§ What the exercise asks
Please retype the entries below word for word, passing over every picture.

*** Given entries

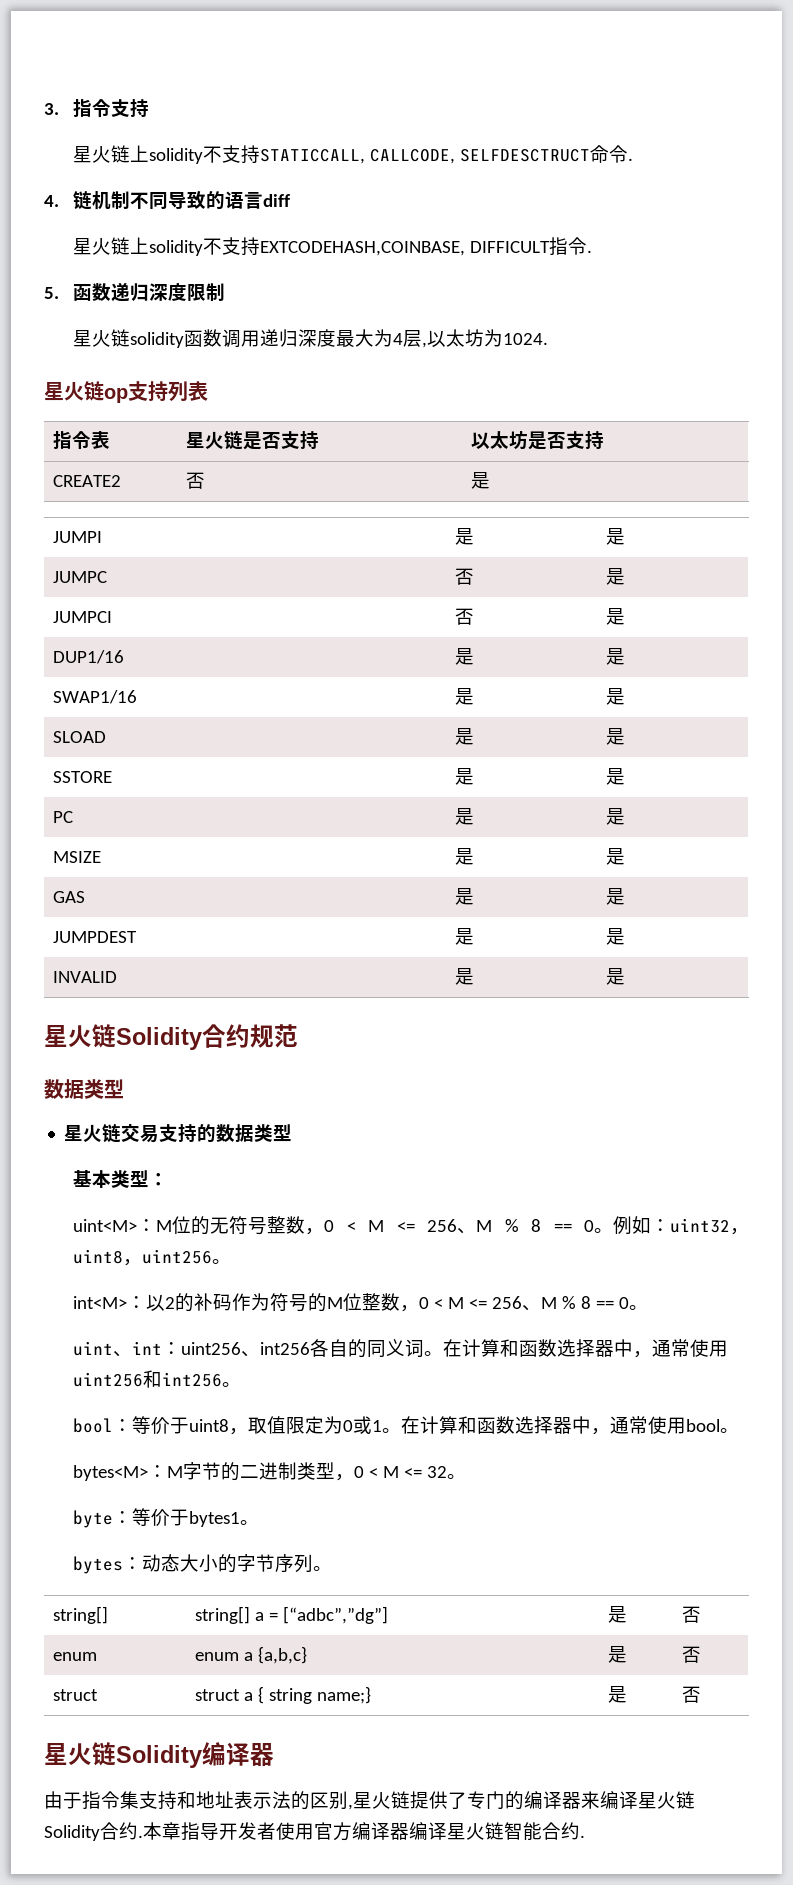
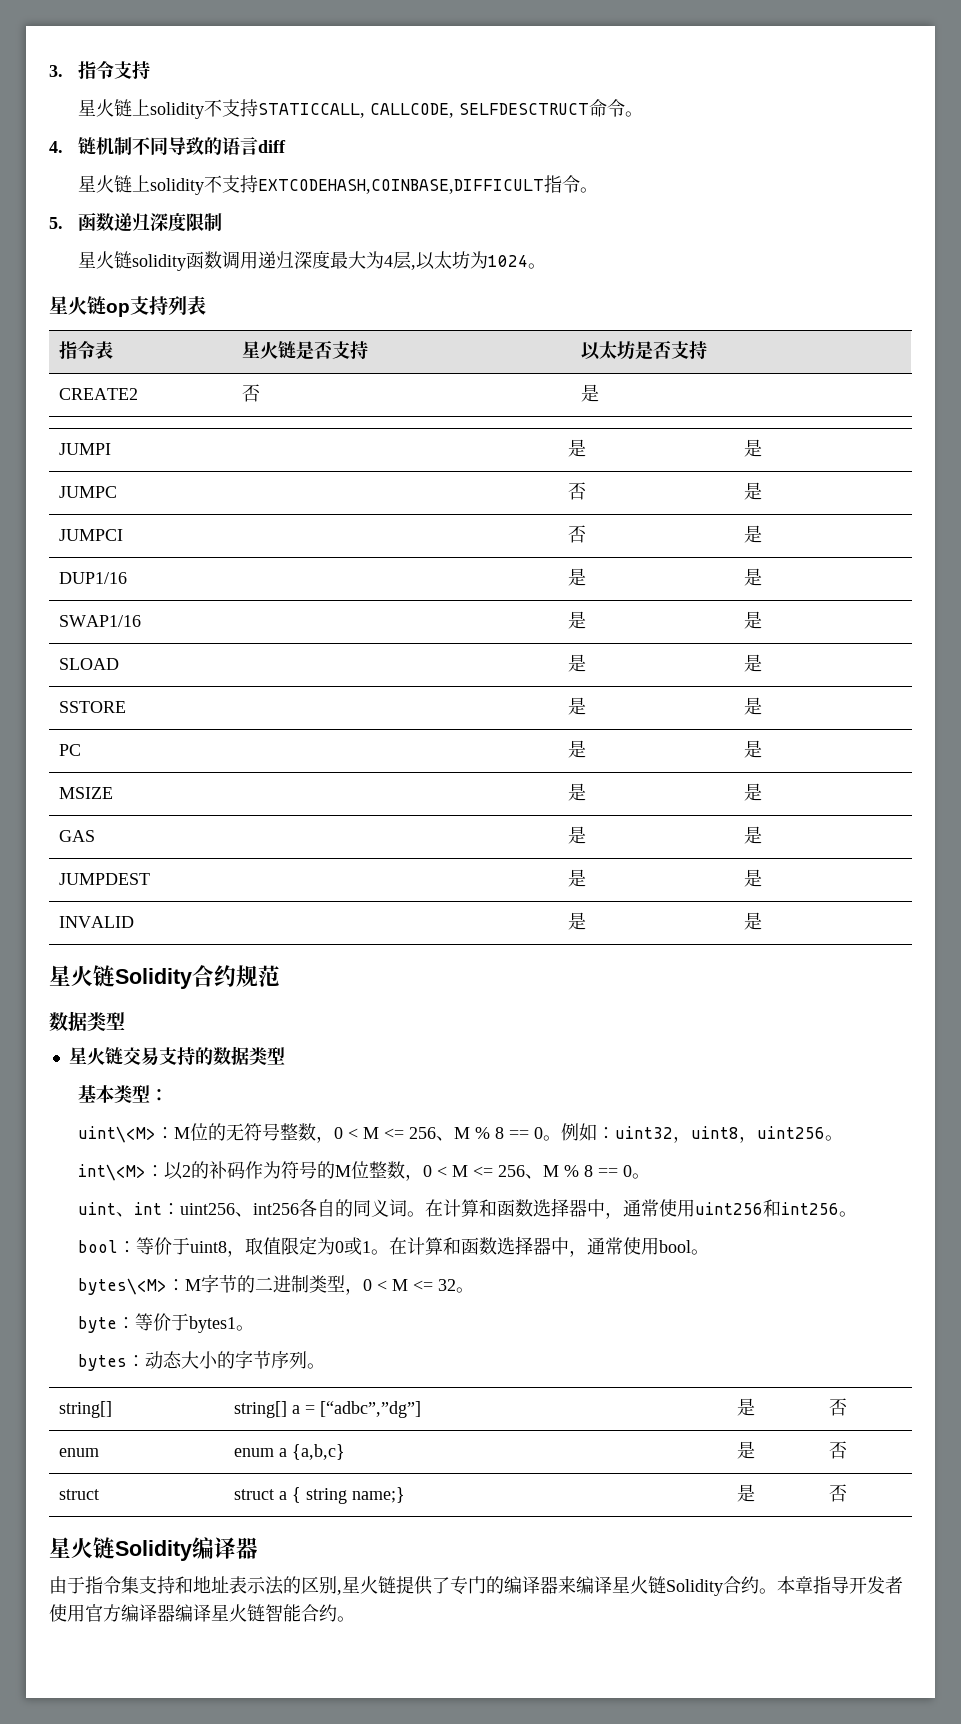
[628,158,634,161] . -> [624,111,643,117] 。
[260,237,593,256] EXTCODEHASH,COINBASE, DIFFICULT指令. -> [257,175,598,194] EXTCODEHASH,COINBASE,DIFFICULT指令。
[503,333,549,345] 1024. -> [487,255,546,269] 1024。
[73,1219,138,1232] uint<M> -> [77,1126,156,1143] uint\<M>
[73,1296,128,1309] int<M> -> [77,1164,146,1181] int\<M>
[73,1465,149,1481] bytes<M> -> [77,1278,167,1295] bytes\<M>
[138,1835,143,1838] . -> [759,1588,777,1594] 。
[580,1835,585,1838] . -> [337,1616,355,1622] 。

******

§ Response area
[628,158,634,161] . -> [624,111,643,117] 。
[260,237,593,256] EXTCODEHASH,COINBASE, DIFFICULT指令. -> [257,175,598,194] EXTCODEHASH,COINBASE,DIFFICULT指令。
[503,333,549,345] 1024. -> [487,255,546,269] 1024。
[73,1219,138,1232] uint<M> -> [77,1126,156,1143] uint\<M>
[73,1296,128,1309] int<M> -> [77,1164,146,1181] int\<M>
[73,1465,149,1481] bytes<M> -> [77,1278,167,1295] bytes\<M>
[138,1835,143,1838] . -> [759,1588,777,1594] 。
[580,1835,585,1838] . -> [337,1616,355,1622] 。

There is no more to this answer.